Combinatorial Explosion
The number of tests and complexity always grows faster than your code. \(N\) interacting bits of code will have up to \(N^2\) connections. If you want to test all interactions and combinations you need \(N^2\) tests.
\[N Components = N^2\ Interactions\]Firstly, this means you can’t possibly test all combinations and interactions. Secondly, it means that to test everything you would need far more tests than the underlying code. Even if we could test everything the test suite would be huge, unwieldy, and slow.
You’ll know this is the cause, if your test suite is slow because you have too many tests. Each individual test might be fast, but there are simply too many of them. If each test involves too many (say 3 or more) “moving parts” each test will be slower, and the number of test-cases will explode.
Tests are too big
Like in the first one, the combinatorial explosion leads us into a familiar trap. Test setup is painful and slow, so we start combining tests. We put a few “related” assertions into one test. We start relying more and more on integration tests.

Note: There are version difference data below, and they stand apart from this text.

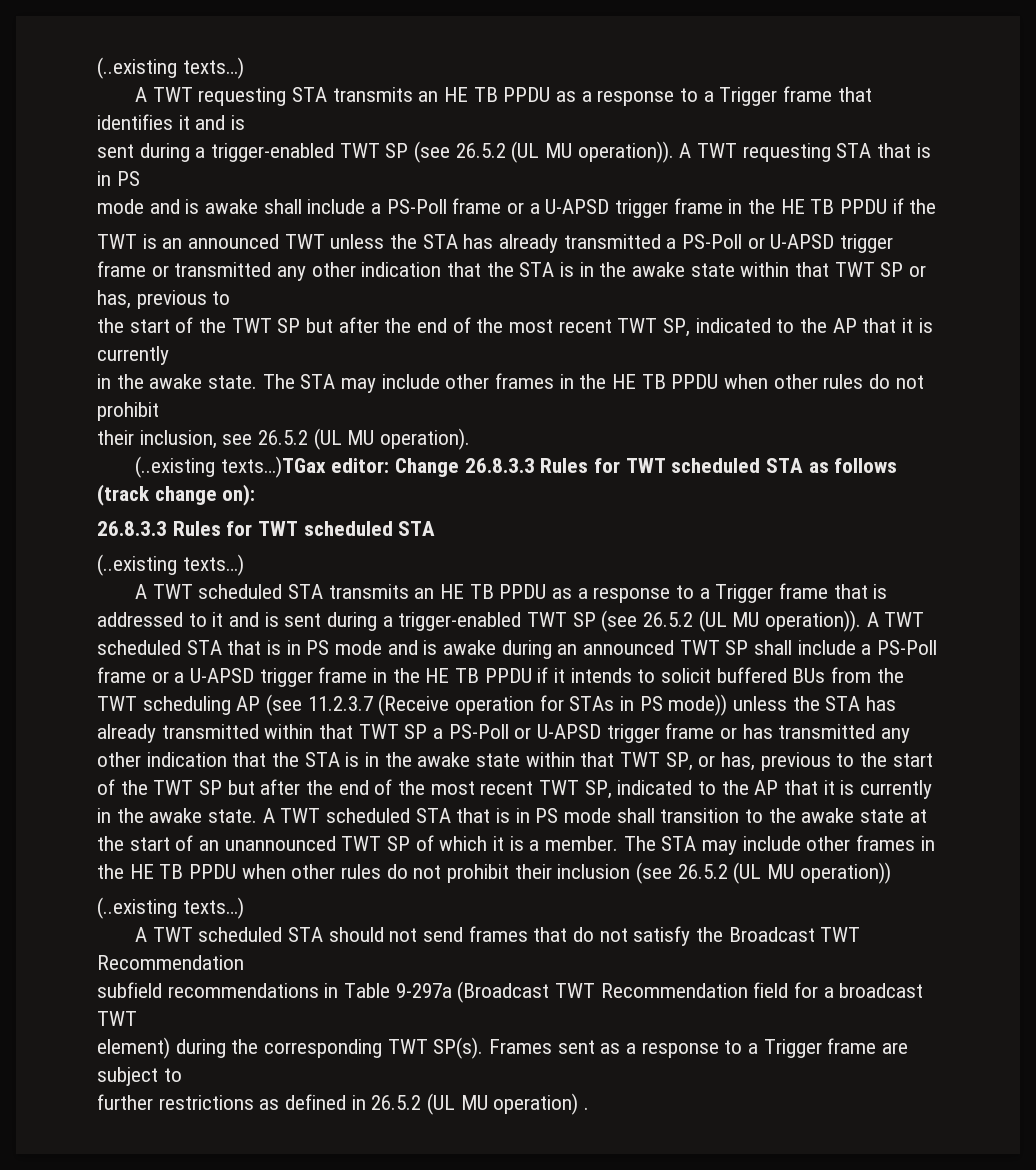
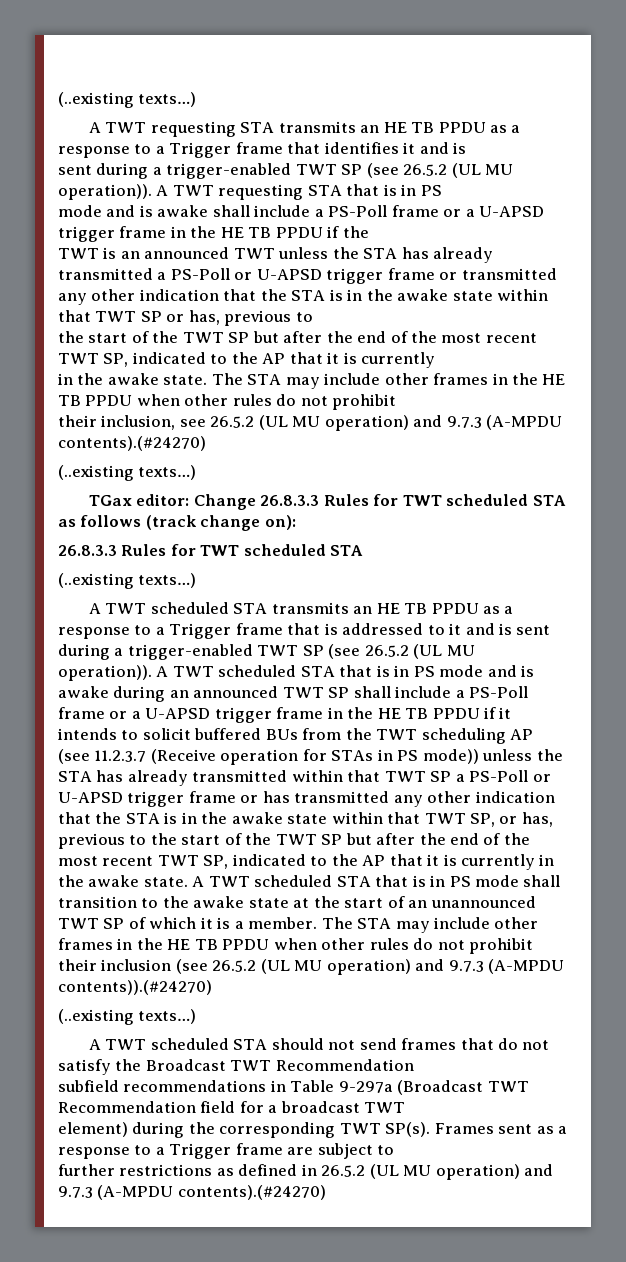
- their inclusion, see 26.5.2 (UL MU operation).
- (..existing texts…)TGax editor: Change 26.8.3.3 Rules for TWT scheduled STA as follows (track change on):
+ their inclusion, see 26.5.2 (UL MU operation) and 9.7.3 (A-MPDU contents).(#24270)
+ (..existing texts…)
+ TGax editor: Change 26.8.3.3 Rules for TWT scheduled STA as follows (track change on):
- The STA may include other frames in the HE TB PPDU when other rules do not prohibit their inclusion (see 26.5.2 (UL MU operation))
+ The STA may include other frames in the HE TB PPDU when other rules do not prohibit their inclusion (see 26.5.2 (UL MU operation) and 9.7.3 (A-MPDU contents)).(#24270)
- further restrictions as defined in 26.5.2 (UL MU operation) .
+ further restrictions as defined in 26.5.2 (UL MU operation) and 9.7.3 (A-MPDU contents).(#24270)

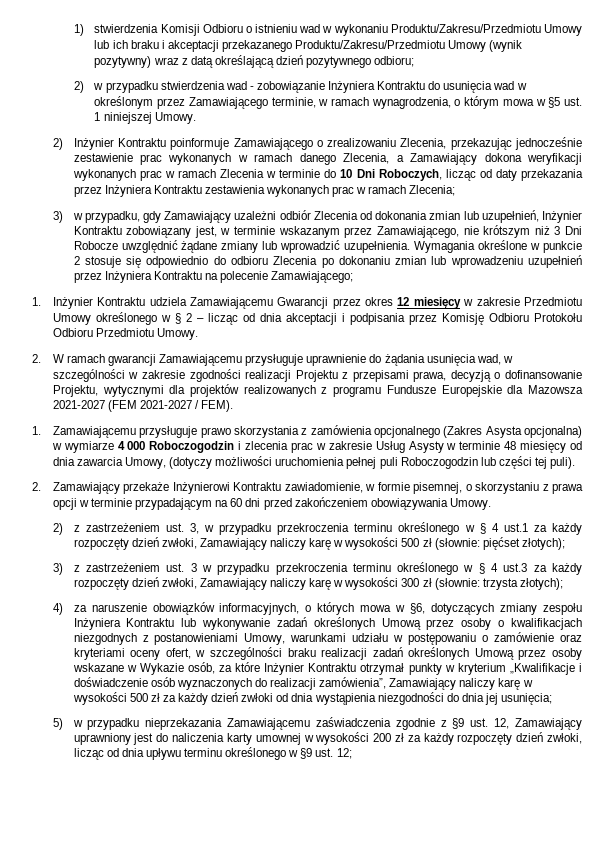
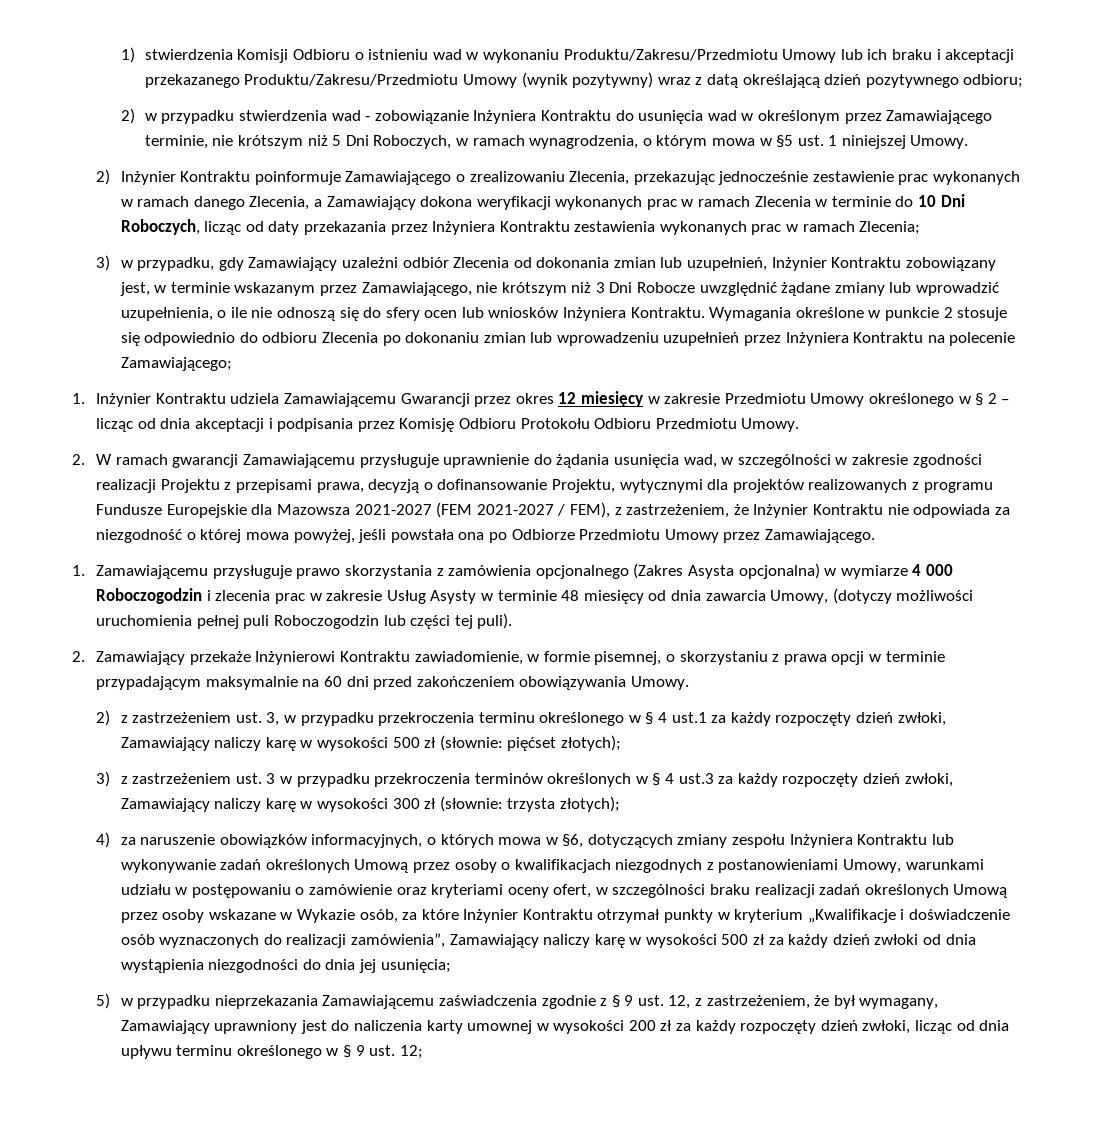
- 2) w przypadku stwierdzenia wad - zobowiązanie Inżyniera Kontraktu do usunięcia wad w określonym przez Zamawiającego terminie, w ramach wynagrodzenia, o którym mowa w §5 ust. 1 niniejszej Umowy.
+ 2) w przypadku stwierdzenia wad - zobowiązanie Inżyniera Kontraktu do usunięcia wad w określonym przez Zamawiającego terminie, nie krótszym niż 5 Dni Roboczych, w ramach wynagrodzenia, o którym mowa w §5 ust. 1 niniejszej Umowy.
- 3) w przypadku, gdy Zamawiający uzależni odbiór Zlecenia od dokonania zmian lub uzupełnień, Inżynier Kontraktu zobowiązany jest, w terminie wskazanym przez Zamawiającego, nie krótszym niż 3 Dni Robocze uwzględnić żądane zmiany lub wprowadzić uzupełnienia.
+ 3) w przypadku, gdy Zamawiający uzależni odbiór Zlecenia od dokonania zmian lub uzupełnień, Inżynier Kontraktu zobowiązany jest, w terminie wskazanym przez Zamawiającego, nie krótszym niż 3 Dni Robocze uwzględnić żądane zmiany lub wprowadzić uzupełnienia, o ile nie odnoszą się do sfery ocen lub wniosków Inżyniera Kontraktu.
- 2. W ramach gwarancji Zamawiającemu przysługuje uprawnienie do żądania usunięcia wad, w szczególności w zakresie zgodności realizacji Projektu z przepisami prawa, decyzją o dofinansowanie Projektu, wytycznymi dla projektów realizowanych z programu Fundusze Europejskie dla Mazowsza 2021-2027 (FEM 2021-2027 / FEM).
+ 2. W ramach gwarancji Zamawiającemu przysługuje uprawnienie do żądania usunięcia wad, w szczególności w zakresie zgodności realizacji Projektu z przepisami prawa, decyzją o dofinansowanie Projektu, wytycznymi dla projektów realizowanych z programu Fundusze Europejskie dla Mazowsza 2021-2027 (FEM 2021-2027 / FEM), z zastrzeżeniem, że Inżynier Kontraktu nie odpowiada za niezgodność o której mowa powyżej, jeśli powstała ona po Odbiorze Przedmiotu Umowy przez Zamawiającego.
- 2. Zamawiający przekaże Inżynierowi Kontraktu zawiadomienie, w formie pisemnej, o skorzystaniu z prawa opcji w terminie przypadającym na 60 dni przed zakończeniem obowiązywania Umowy.
+ 2. Zamawiający przekaże Inżynierowi Kontraktu zawiadomienie, w formie pisemnej, o skorzystaniu z prawa opcji w terminie przypadającym maksymalnie na 60 dni przed zakończeniem obowiązywania Umowy.
- 3) z zastrzeżeniem ust. 3 w przypadku przekroczenia terminu określonego w § 4 ust.3 za każdy rozpoczęty dzień zwłoki, Zamawiający naliczy karę w wysokości 300 zł (słownie: trzysta złotych);
+ 3) z zastrzeżeniem ust. 3 w przypadku przekroczenia terminów określonych w § 4 ust.3 za każdy rozpoczęty dzień zwłoki, Zamawiający naliczy karę w wysokości 300 zł (słownie: trzysta złotych);
- 5) w przypadku nieprzekazania Zamawiającemu zaświadczenia zgodnie z §9 ust. 12, Zamawiający uprawniony jest do naliczenia karty umownej w wysokości 200 zł za każdy rozpoczęty dzień zwłoki, licząc od dnia upływu terminu określonego w §9 ust. 12;
+ 5) w przypadku nieprzekazania Zamawiającemu zaświadczenia zgodnie z § 9 ust. 12, z zastrzeżeniem, że był wymagany, Zamawiający uprawniony jest do naliczenia karty umownej w wysokości 200 zł za każdy rozpoczęty dzień zwłoki, licząc od dnia upływu terminu określonego w § 9 ust. 12;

Because there are too many components our tests become too high-level. But, more important than the number of components is the amount of coupling between the components. Are the interaction points clearly defined? Or are there so many ways for one component to affect another that they are completely entangled?
One way of managing this is with a well chosen ratio of unit to integration testing. Changing that ratio while maintaing quality of tests can push to design changes. The general rule that gets quoted is 10x unit tests for every integration test. Because integration tests involve more components, they will run slower. To manage that we have fewer of them, just enough to test the wiring, and rely more heavily on isolated unit tests. Of course, the ratios for this depend on the project.
Combinatorial explosion can also be managed with mindful changes to the program architecture. By being explicit about the components and interfaces between them, the number of interaction-points and test cases can be tamed. Of the two approaches, this is much harder, but also yields the biggest long-term gains.